The lines to reproduce run from the first one below to the line containing "Espírito Santo | JAN-MAR: 5.8 -> 4.6", both included. Reproduce them exactly and nothing else.

Before-and-after change records:
::::::::::
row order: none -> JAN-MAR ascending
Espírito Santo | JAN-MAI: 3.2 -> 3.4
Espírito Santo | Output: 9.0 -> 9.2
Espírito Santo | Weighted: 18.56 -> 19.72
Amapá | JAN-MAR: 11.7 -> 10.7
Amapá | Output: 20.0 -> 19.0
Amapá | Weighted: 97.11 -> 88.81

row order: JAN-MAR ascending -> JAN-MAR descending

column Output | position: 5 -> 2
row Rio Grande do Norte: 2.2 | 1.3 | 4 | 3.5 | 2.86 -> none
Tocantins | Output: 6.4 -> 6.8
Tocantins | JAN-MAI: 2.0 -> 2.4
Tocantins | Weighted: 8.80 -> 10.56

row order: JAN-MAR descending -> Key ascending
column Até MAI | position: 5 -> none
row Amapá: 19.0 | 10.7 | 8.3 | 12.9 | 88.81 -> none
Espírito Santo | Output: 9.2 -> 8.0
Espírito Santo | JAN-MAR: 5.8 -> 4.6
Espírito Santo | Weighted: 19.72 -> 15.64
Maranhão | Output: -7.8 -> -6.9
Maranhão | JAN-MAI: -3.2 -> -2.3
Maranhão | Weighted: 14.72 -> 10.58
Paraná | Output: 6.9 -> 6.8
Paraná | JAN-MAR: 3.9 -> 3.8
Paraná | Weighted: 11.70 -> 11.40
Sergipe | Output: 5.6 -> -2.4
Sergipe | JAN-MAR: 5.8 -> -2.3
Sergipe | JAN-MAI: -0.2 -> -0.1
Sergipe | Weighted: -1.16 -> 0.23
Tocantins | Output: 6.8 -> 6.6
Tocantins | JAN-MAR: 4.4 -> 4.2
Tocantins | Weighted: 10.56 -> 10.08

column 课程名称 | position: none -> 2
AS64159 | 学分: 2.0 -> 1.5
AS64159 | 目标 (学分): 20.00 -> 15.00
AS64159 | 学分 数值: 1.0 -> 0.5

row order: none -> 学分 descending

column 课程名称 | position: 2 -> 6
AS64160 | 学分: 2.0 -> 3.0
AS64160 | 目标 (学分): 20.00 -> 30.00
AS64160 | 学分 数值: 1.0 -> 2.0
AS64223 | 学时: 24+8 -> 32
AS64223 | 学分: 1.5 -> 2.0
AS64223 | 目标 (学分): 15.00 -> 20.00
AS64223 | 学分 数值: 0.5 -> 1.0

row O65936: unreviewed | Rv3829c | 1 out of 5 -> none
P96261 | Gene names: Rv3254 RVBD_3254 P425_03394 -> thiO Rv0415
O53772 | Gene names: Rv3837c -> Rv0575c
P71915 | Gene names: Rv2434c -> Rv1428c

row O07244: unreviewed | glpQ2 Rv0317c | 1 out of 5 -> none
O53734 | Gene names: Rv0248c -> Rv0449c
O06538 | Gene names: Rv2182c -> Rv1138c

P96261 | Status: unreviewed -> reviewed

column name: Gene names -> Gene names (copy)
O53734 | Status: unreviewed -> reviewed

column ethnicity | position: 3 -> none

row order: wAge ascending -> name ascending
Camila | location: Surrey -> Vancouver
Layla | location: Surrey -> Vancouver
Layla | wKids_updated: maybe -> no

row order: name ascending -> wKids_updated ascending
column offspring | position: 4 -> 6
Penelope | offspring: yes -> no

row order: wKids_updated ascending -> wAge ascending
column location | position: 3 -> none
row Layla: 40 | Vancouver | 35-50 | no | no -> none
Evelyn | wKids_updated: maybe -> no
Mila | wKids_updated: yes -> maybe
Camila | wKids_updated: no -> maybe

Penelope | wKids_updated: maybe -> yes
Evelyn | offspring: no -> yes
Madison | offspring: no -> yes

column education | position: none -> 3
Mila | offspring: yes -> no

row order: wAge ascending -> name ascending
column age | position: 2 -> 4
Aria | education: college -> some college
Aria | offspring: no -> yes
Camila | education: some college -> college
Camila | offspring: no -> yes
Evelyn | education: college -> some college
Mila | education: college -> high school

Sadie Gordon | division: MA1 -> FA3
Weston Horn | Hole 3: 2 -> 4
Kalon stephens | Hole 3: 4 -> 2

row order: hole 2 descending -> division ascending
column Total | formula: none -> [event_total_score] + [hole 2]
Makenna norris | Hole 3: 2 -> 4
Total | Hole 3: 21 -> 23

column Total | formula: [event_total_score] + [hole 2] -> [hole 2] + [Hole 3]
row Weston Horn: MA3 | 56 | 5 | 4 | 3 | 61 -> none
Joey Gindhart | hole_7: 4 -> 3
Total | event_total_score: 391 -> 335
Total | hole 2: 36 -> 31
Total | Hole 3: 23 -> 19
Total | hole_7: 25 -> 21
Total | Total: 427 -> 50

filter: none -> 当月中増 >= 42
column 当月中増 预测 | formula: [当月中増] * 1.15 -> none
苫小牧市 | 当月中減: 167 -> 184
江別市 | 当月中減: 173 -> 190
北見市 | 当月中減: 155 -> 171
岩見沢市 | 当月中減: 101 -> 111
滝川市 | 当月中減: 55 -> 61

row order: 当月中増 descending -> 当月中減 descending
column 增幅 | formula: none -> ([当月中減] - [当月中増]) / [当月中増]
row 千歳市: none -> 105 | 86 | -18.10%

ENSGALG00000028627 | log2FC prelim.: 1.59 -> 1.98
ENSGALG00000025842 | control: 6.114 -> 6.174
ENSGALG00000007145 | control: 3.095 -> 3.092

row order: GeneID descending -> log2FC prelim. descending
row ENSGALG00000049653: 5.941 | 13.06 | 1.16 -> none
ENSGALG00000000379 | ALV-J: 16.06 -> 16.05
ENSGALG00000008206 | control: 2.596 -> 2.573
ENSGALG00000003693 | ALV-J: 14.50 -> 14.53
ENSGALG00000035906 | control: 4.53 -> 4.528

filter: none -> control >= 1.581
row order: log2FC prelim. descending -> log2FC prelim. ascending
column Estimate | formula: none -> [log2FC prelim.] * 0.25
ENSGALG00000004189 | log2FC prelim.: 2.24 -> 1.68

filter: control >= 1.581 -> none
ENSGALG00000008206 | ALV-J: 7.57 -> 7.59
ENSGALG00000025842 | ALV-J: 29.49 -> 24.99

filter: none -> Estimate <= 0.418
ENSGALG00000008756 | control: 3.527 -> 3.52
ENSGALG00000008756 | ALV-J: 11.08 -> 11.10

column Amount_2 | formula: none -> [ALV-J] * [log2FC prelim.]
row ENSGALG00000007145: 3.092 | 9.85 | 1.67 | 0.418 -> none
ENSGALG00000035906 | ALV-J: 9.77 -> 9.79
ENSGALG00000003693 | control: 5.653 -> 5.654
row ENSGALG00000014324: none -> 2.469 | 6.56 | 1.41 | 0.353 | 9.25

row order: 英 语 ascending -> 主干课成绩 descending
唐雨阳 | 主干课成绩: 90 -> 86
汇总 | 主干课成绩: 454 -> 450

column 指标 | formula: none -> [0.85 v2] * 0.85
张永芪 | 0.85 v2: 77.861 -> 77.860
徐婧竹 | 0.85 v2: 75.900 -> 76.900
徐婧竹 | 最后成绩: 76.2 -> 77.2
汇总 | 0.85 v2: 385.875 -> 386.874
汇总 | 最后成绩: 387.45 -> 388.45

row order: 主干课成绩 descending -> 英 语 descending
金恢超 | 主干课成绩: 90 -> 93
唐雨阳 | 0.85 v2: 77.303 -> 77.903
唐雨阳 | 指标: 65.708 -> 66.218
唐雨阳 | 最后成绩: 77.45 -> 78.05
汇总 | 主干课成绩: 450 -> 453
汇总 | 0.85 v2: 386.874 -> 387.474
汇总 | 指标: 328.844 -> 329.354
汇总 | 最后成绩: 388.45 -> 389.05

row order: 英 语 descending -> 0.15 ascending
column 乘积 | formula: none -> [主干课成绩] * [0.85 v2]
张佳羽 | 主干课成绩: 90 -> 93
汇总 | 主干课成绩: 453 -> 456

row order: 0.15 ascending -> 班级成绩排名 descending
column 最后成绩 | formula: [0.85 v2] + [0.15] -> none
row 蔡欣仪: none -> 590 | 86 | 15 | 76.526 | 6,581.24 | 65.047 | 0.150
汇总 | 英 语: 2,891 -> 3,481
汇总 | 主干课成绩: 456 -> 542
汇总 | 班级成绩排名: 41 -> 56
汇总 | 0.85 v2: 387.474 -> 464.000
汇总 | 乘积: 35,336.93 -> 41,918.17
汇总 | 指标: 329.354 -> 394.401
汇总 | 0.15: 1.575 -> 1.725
::::::::::
● Reply to the task:
row order: none -> JAN-MAR ascending
Espírito Santo | JAN-MAI: 3.2 -> 3.4
Espírito Santo | Output: 9.0 -> 9.2
Espírito Santo | Weighted: 18.56 -> 19.72
Amapá | JAN-MAR: 11.7 -> 10.7
Amapá | Output: 20.0 -> 19.0
Amapá | Weighted: 97.11 -> 88.81

row order: JAN-MAR ascending -> JAN-MAR descending

column Output | position: 5 -> 2
row Rio Grande do Norte: 2.2 | 1.3 | 4 | 3.5 | 2.86 -> none
Tocantins | Output: 6.4 -> 6.8
Tocantins | JAN-MAI: 2.0 -> 2.4
Tocantins | Weighted: 8.80 -> 10.56

row order: JAN-MAR descending -> Key ascending
column Até MAI | position: 5 -> none
row Amapá: 19.0 | 10.7 | 8.3 | 12.9 | 88.81 -> none
Espírito Santo | Output: 9.2 -> 8.0
Espírito Santo | JAN-MAR: 5.8 -> 4.6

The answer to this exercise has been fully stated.